William R. Hearst: A Critical Study [excerpt]
According to Ambrose
Bierce, our hero is a man of “strange and complex character.” I
do not so regard him. He is singular, not complex. Hamlet realizes
my conception of complexity of character. There is nothing of complexity
in the character of a man who pursues his ends with the narrow pertinacity
of the indefatigable ant. Hearst struck Bierce as complex by once
exhibiting what the great satirist believed to be “a human side.”
This was when Hearst suffered abuse on account of the assassination
of President McKinley. To Hearst was attributed the inspiration
of the murderer Czolgosz because of the following prophetic lines
written by Bierce: [376][377]
The bullet that pierced Goebel’s breast,
Can not be found in all the West;
Good reason, it is speeding here
To stretch McKinley on his bier.
Bierce says the lines
were written soon after the assassination of Governor Goebel of
Kentucky, which seemed to him “a particularly perilous precedent
if unpunished.” Twenty months after the lines were published President
McKinley was shot, and at once Hearst found himself a storm-centre.
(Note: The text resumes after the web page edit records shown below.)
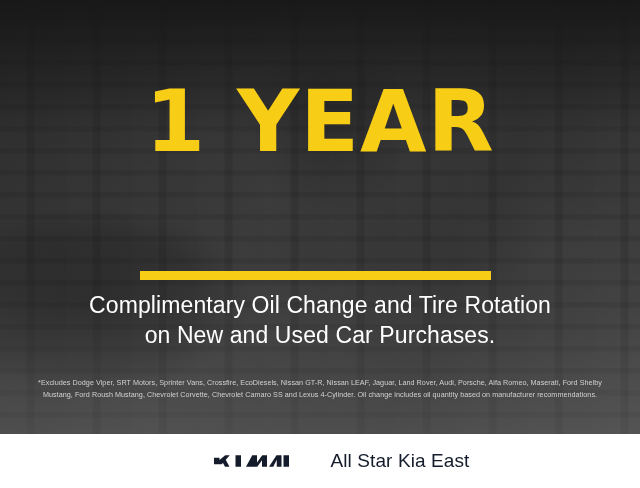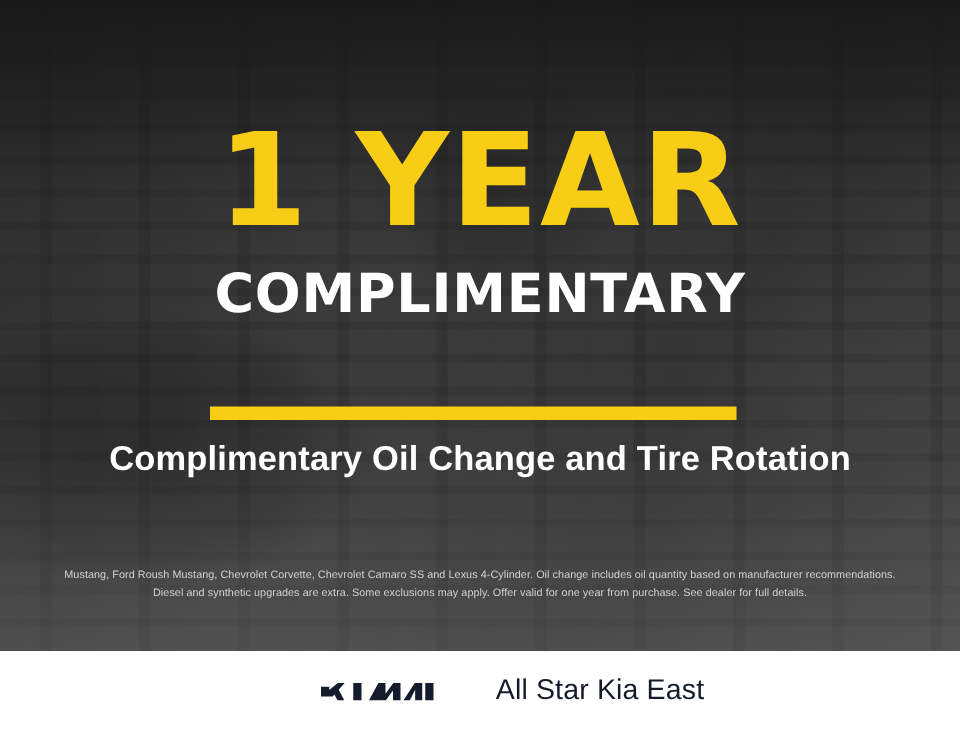--- a/index.html
+++ b/index.html
@@ -128,21 +128,21 @@
 
   
   .subhead {
     position: absolute;
     top: 290px;
     left: 0;
     width: 640px;
     text-align: center;
     color: #ffffff;
     font-family: "Liberation Sans", sans-serif;
-    font-weight: 700;
+    font-weight: 400;
     font-size: 23px;
     line-height: 30px;
     letter-spacing: 0.1px;
   }
   .subhead .sub-line { display: block; white-space: nowrap; }
 
   
   .disclaimer {
     position: absolute;
     top: 377px;
@@ -196,32 +196,32 @@
 
   <div class="banner">
 
     <div class="bg-photo"></div>
     <div class="bg-scrim"></div>
 
     <div class="banner-content">
 
       <div class="headline-year">1 YEAR</div>
 
-      <div class="headline-line2">COMPLIMENTARY</div>
 
 
       <div class="divider-rule"></div>
 
       <div class="subhead">
         <span class="sub-line">Complimentary Oil Change and Tire Rotation</span>
+        <span class="sub-line">on New and Used Car Purchases.</span>
       </div>
 
       <div class="disclaimer">
+        <span class="dl">*Excludes Dodge Viper, SRT Motors, Sprinter Vans, Crossfire, EcoDiesels, Nissan GT-R, Nissan LEAF, Jaguar, Land Rover, Audi, Porsche, Alfa Romeo, Maserati, Ford Shelby</span>
         <span class="dl">Mustang, Ford Roush Mustang, Chevrolet Corvette, Chevrolet Camaro SS and Lexus 4-Cylinder. Oil change includes oil quantity based on manufacturer recommendations.</span>
-        <span class="dl">Diesel and synthetic upgrades are extra. Some exclusions may apply. Offer valid for one year from purchase. See dealer for full details.</span>
       </div>
 
     </div>
   </div>
 
   <div class="footer">
 
     <span>
       <svg class="kia-logo" viewBox="0 0 184 48" xmlns="http://www.w3.org/2000/svg" aria-hidden="true">
         <g fill="#141C2B">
Wherever a Hearst newspaper was published there were thunders of
popular indignation. An attempt was made to induce Czolgosz to testify
that he had been incited to the crime by reading the lines inspired
by the assassination of Goebel. Hearst uttered no word of defense
or repudiation, though, as Bierce says, in all probability he never
heard of the verses till after they were published. “I have never
mentioned the matter to him,” says Bierce, “and he never mentioned
it to me.” Bierce adds: “I fancy there must be a human side to a
man like that, even if he is a mischievous demagogue.”